Ça commence avec un accordéon, et une voix qui s’élève. Zizi Jeanmaire ? Non, Caroline Loeb.  "De toutes les matières, c’est la ouate qu’elle préfère...", ça vous dit quelque chose ? Et bien c’est elle. Loin de son tube des années 80, on la découvre ici dans un spectacle rendant hommage au music hall. Elle nous y emmène à travers des chansons d’Arletty, Mistinguett, Fred Astaire et quelques titres de sa composition. Nul besoin de décor pour nous faire entrer dans l’univers drôle et un brin déjanté où elle veut nous amener : il suffit de la regarder chanter, bouger, danser, se jeter par terre et même se déshabiller ! Caroline change de tenue au rythme des chansons. Toujours comique, jamais ironique ni vulgaire : son show  commence avec un smoking noir signé Jean Paul Gauthier et se termine en justaucorps et bas résilles, version Madonna. Loin de la variété banale, Caroline Loeb propose, là, un spectacle pétillant. Elle en a l'étoffe
 La Provence.com

Vraie passionnée de chanson et de chanteurs, Caroline Loeb réinvestit la scène pour un spectacle à son image, où chic et humour se conjuguent à la voix et l'accordéon.

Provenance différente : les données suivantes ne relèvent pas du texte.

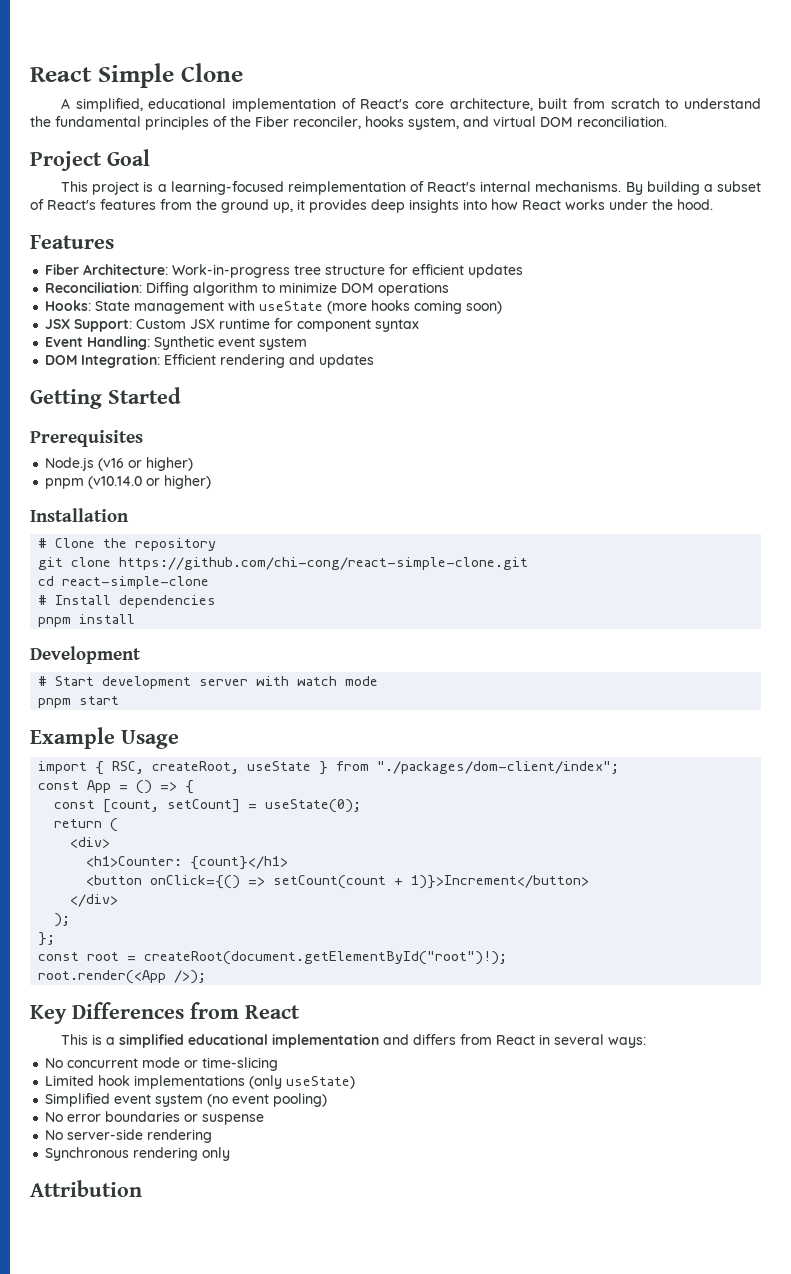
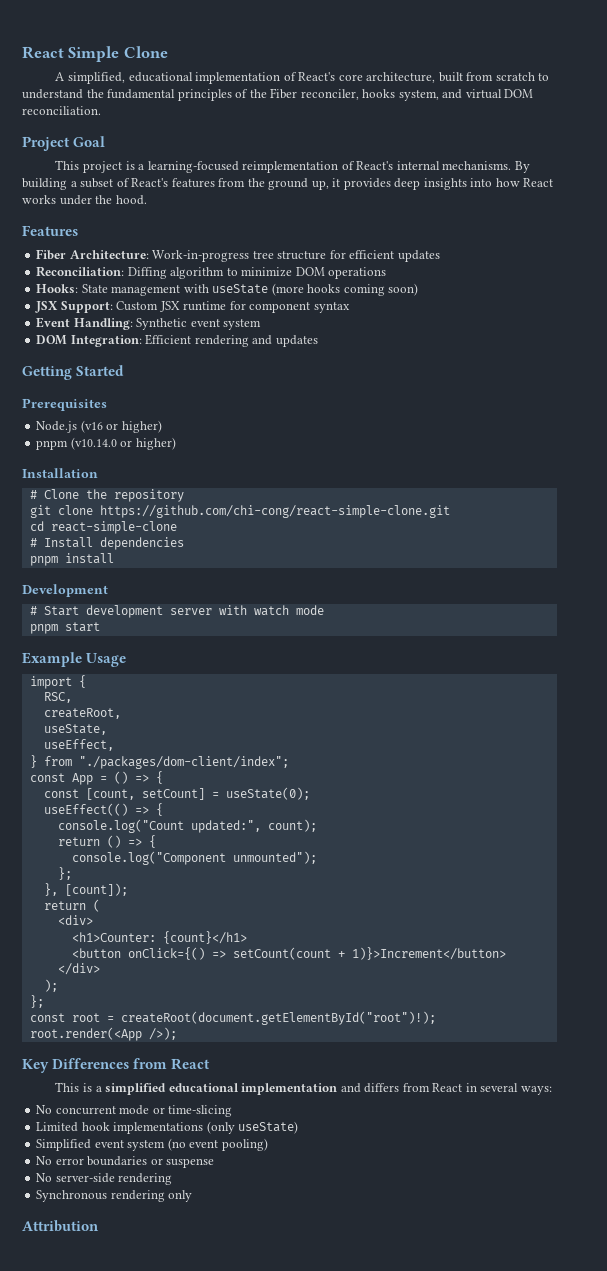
- import { RSC, createRoot, useState } from "./packages/dom-client/index";
+ import {
+ RSC,
+ createRoot,
+ useState,
+ useEffect,
+ } from "./packages/dom-client/index";
+ useEffect(() => {
+ console.log("Count updated:", count);
+ return () => {
+ console.log("Component unmounted");
+ };
+ }, [count]);

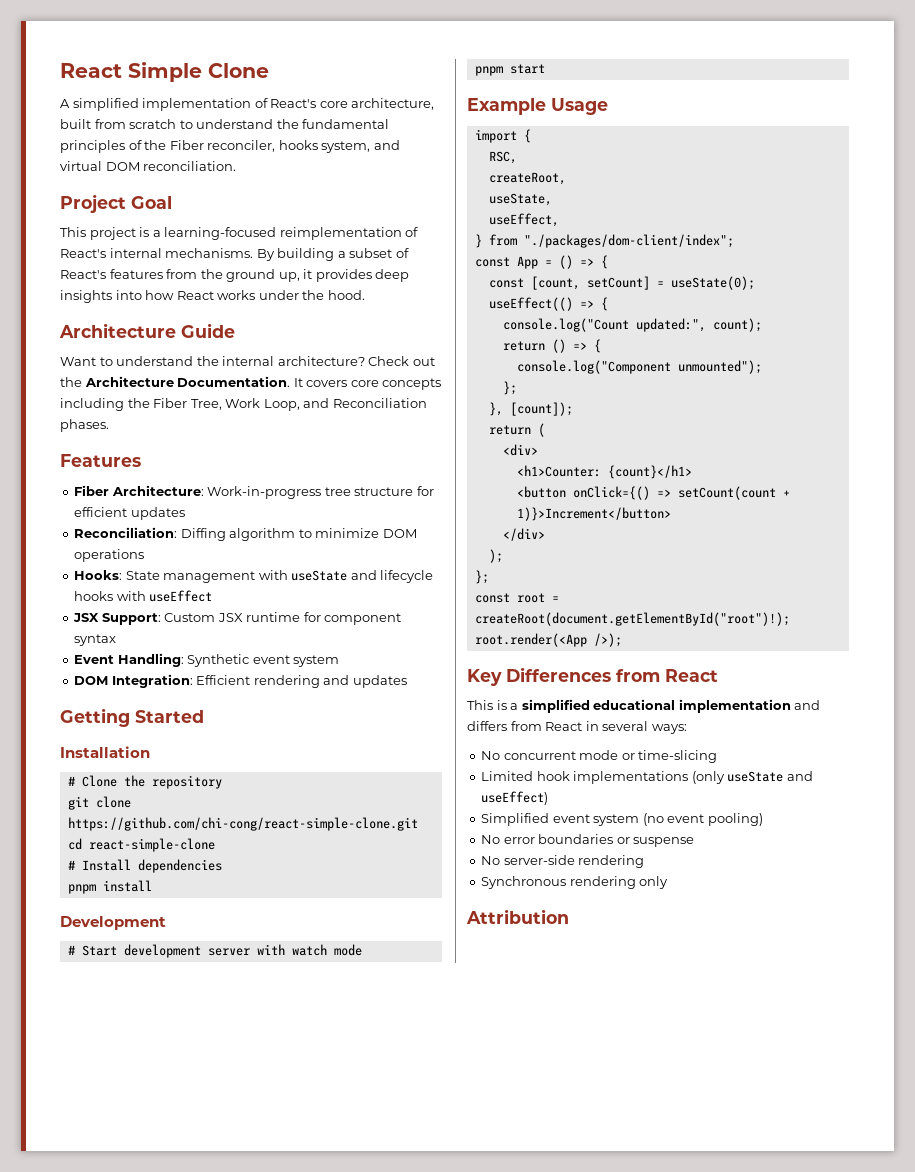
- A simplified, educational implementation of React's core architecture, built from scratch to understand the fundamental principles of the Fiber reconciler, hooks system, and virtual DOM reconciliation.
+ A simplified implementation of React's core architecture, built from scratch to understand the fundamental principles of the Fiber reconciler, hooks system, and virtual DOM reconciliation.
+ Architecture Guide
+ Want to understand the internal architecture? Check out the Architecture Documentation. It covers core concepts including the Fiber Tree, Work Loop, and Reconciliation phases.
- Hooks: State management with useState (more hooks coming soon)
+ Hooks: State management with useState and lifecycle hooks with useEffect
- Prerequisites
- Node.js (v16 or higher)
- pnpm (v10.14.0 or higher)
- Limited hook implementations (only useState)
+ Limited hook implementations (only useState and useEffect)

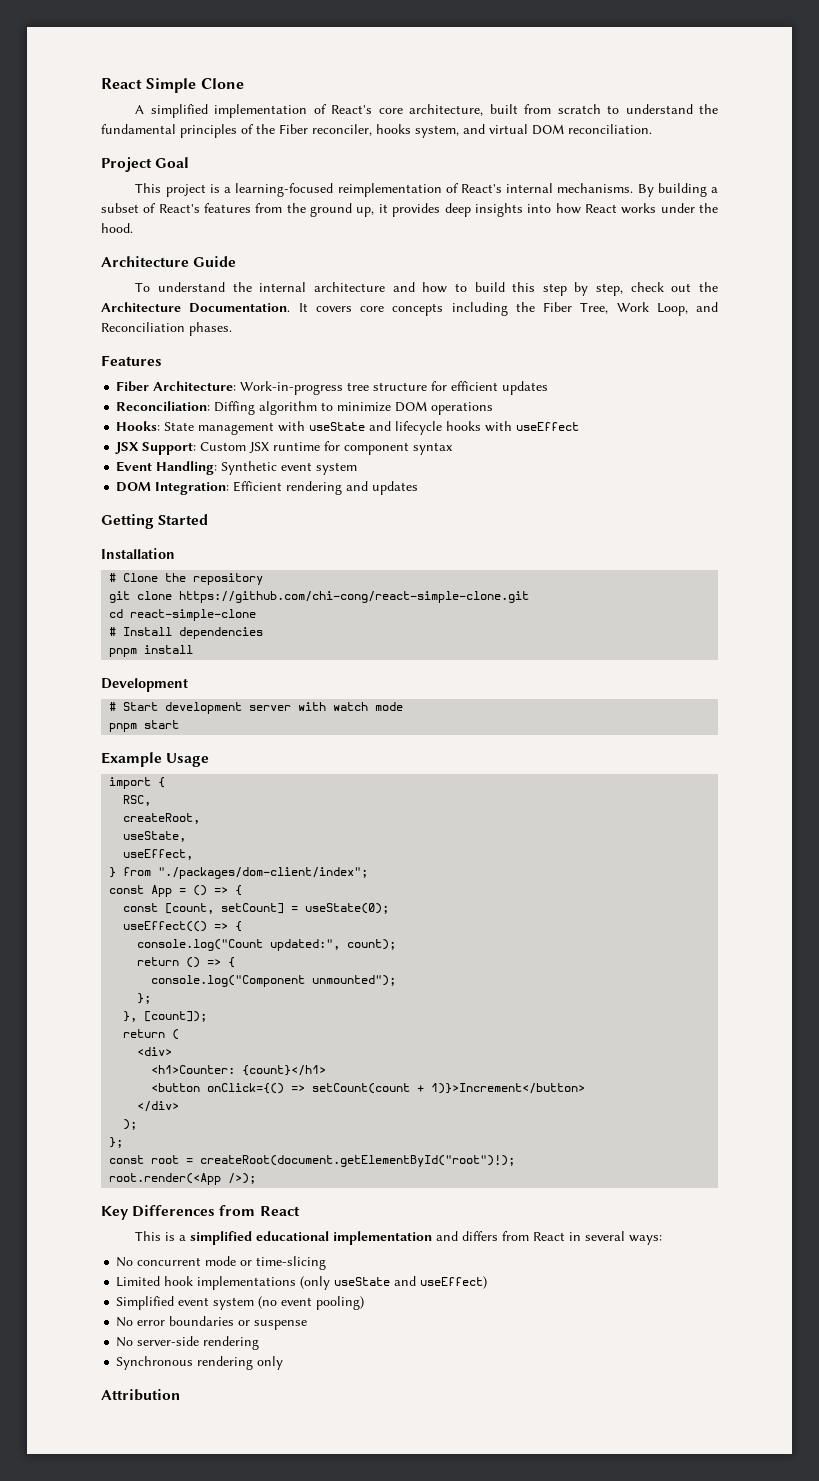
- Want to understand the internal architecture? Check out the Architecture Documentation.
+ To understand the internal architecture and how to build this step by step, check out the Architecture Documentation.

Comédienne, styliste, chanteuse, Caroline Loeb a traversé les années 80 avec une soif artistique qui nous a laissé entre autres un éternel refrain cotonneux qui nous la laissait entrevoir passive et pensive en négligé de soie... Depuis une quinzaine d'années, Loeb est devenue une figure incontournable de la scénographie musicale, étoffant et ébouriffant les concerts de Lio, Edwige Bourdy, le Weepers Circus ou Viktor Lazlo. Cet électron malicieux de la chanson française sort des coulisses et reprend le micro pour un album et un tour de chant aux allures de music-hall, mêlant chansons écrites pour elle par ses acolytes préférés – Chet, Bertrand Belin, Elisa Point ou Alexandre George du Weepers Circus – au répertoire de ses muses de toujours, telles Mistinguett, Gainsbourg, Juliette, Madonna ou Joséphine Baker.